Wojtass_nt Opublikowano 26 Kwietnia 2011 Opublikowano 26 Kwietnia 2011 Z pewnością niesprawiedliwe, ale... Jestem już "wapno" (zdaje się tak to się teraz nazywa wg młodych), a chciałbym zapytać czy spotkali się obecnie sytuacją dość powszechną "w moich czasach", kiedy to nie dorosły, a starszy chłopak potrafił natrzeć uszu "szczylowi" za to że rzucił papierek na chodnik? Podejrzewam, że nie.

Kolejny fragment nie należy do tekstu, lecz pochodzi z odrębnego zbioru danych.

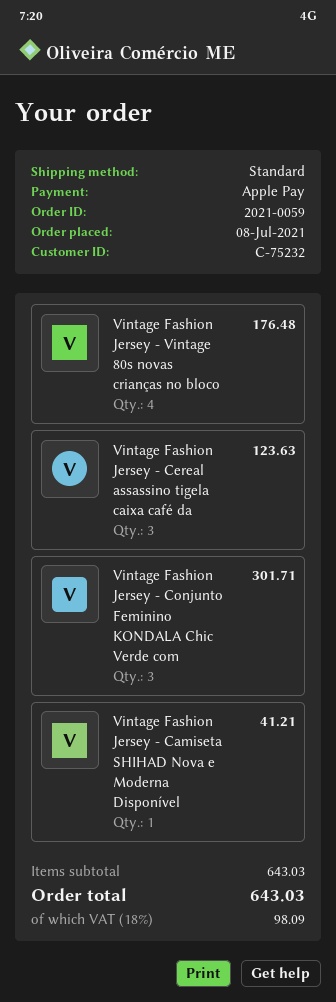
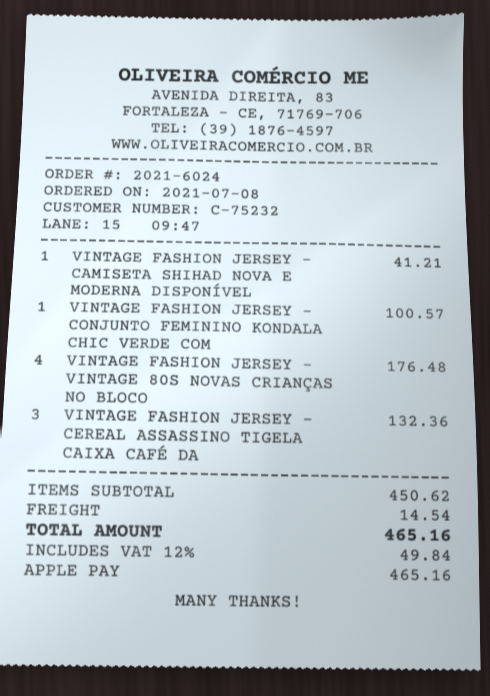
order number: 2021-0059 -> 2021-6024
Vintage Fashion Jersey - Cereal assassino tigela caixa café da: 3 for 123.63 -> 3 for 132.36
Vintage Fashion Jersey - Conjunto Feminino KONDALA Chic Verde com: 3 for 301.71 -> 1 for 100.57
subtotal: 643.03 -> 450.62
shipping: none -> 14.54
tax: 18% = 98.09 -> 12% = 49.84
total: 643.03 -> 465.16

A może jednak się mylę.. ? Nie wiem czy zaliczam się do dorosłych ale niejednokrotnie upominałem młodych o sprzątanie za sobą czy nie przeklinanie na całego na osiedlu. Jak byłem dzieckiem to zawsze pilnowałem swoich kolegów i koleżanek aby chociażby papierki po lodach wrzucali do kosza który stoi po dziś dzień pod moją klatką. Po jakimś czasie nie musiałem już nic mówić kiedy widziałem, że kolega rozgląda się ukradkiem aby wyrzucić papierek. Wystarczyło, że moje spojrzenie spotkało się z jego i reakcja była oczywista. Co do niesprzątania po sobie na miejscu biwaku, pikniku, itp to w ogóle tego nie rozumiem. Ale jestem gotów zrezygnować z jakichkolwiek znajomości kiedy prosząc- weź ten papierek schowaj do kieszeni a nie na ziemię, słyszę odpowiedź- eee nie mam go gdzie schować. Klucze mam w kieszeni i komórkę.... Krew mnie zalewa po prostu.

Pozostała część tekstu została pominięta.